>>>
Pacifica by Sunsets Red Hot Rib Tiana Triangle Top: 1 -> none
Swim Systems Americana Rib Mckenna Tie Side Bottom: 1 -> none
<<<
>>>
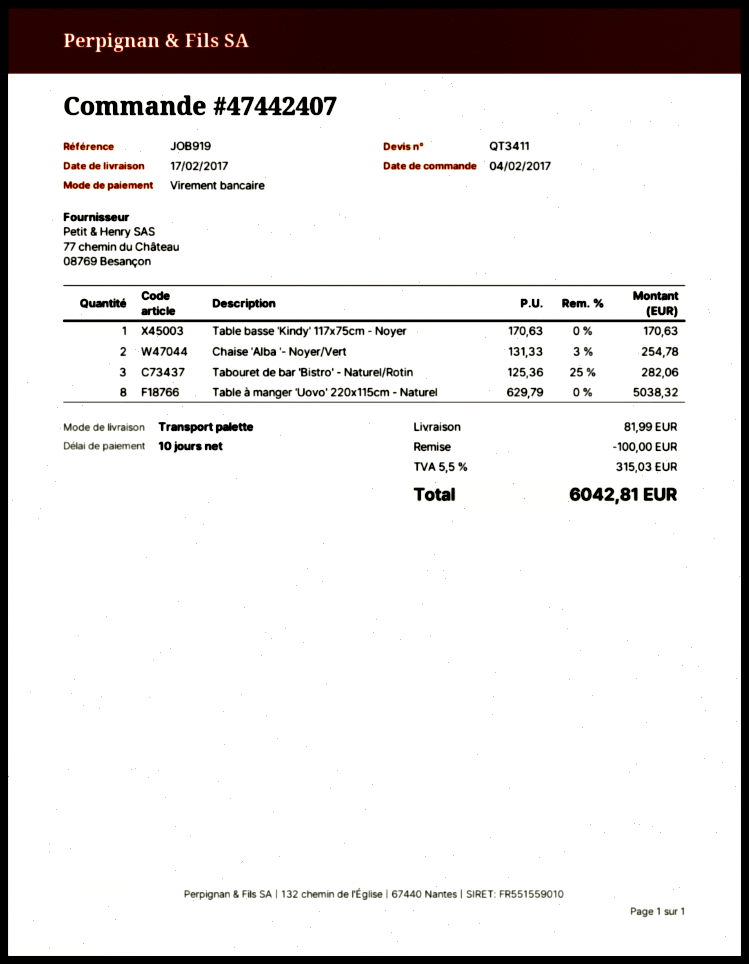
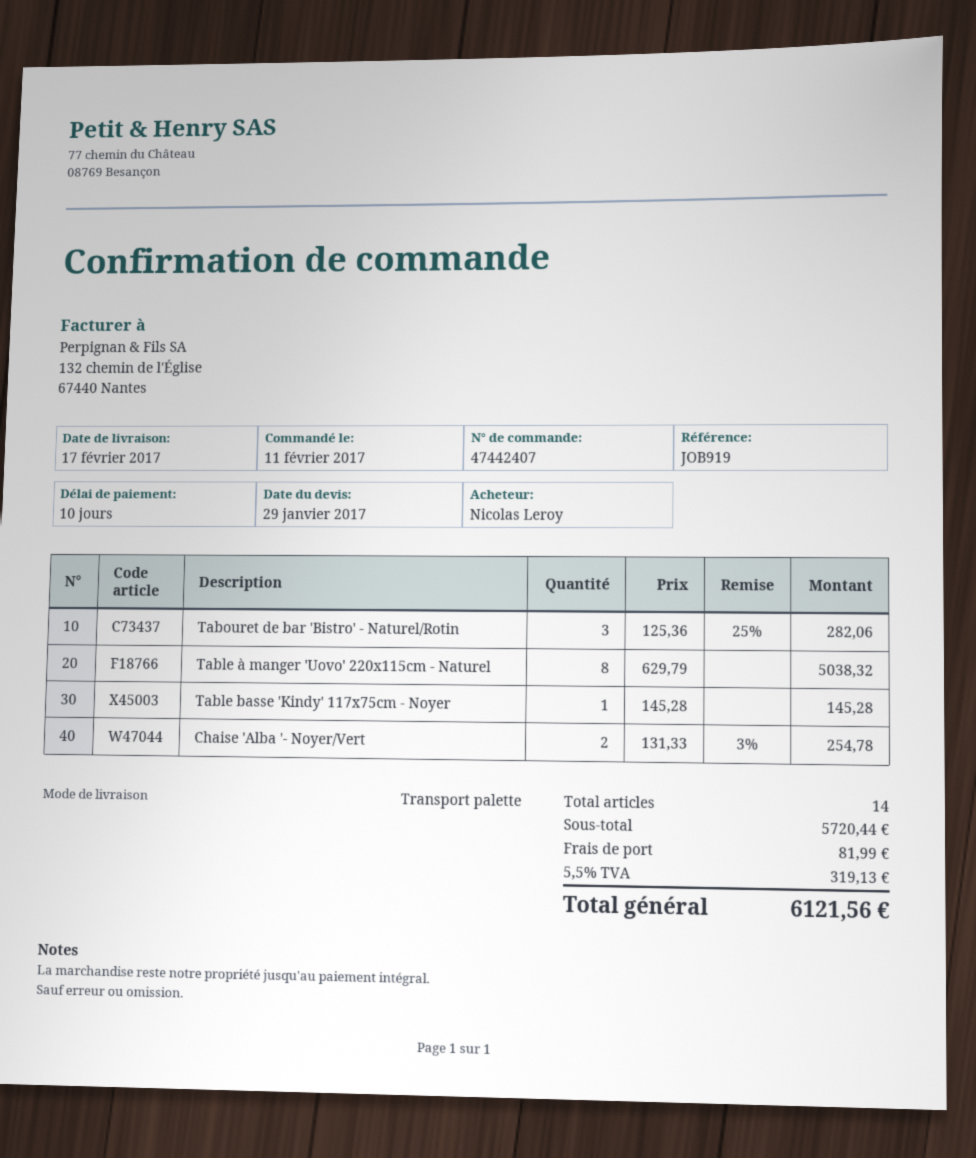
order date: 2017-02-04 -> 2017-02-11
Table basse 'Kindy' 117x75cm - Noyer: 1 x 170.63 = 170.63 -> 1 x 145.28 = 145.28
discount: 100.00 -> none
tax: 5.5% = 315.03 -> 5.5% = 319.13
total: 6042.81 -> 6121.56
<<<
>>>
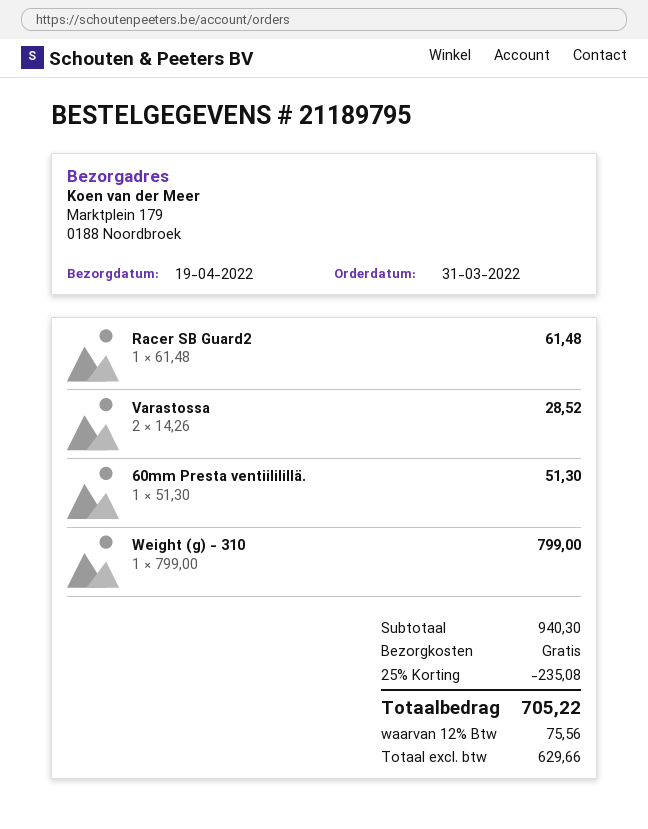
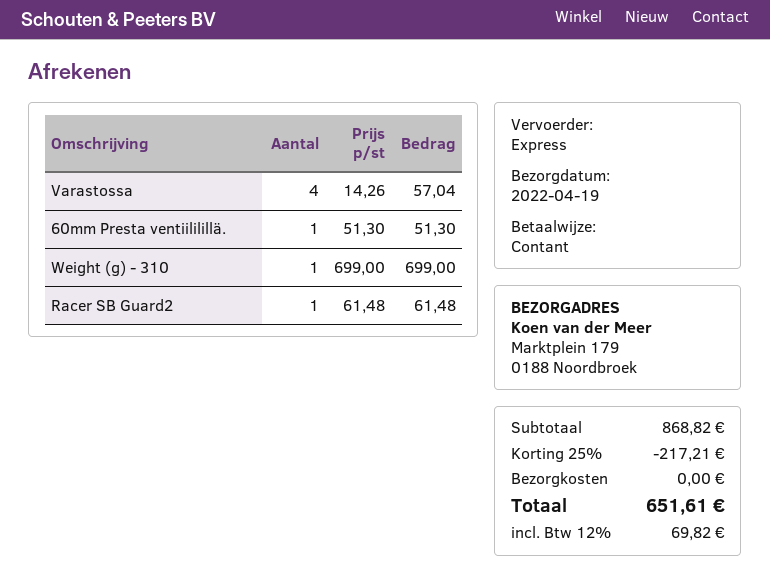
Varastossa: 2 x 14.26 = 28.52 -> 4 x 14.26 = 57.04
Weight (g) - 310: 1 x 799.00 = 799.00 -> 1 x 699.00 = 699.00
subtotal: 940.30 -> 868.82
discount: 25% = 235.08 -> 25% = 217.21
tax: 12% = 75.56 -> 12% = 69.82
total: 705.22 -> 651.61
<<<
YOUR OBJECTIVE:
For the word "none", say how many lines of the records above contain it. Reply with the number alone.

RESPONSE BOX:
3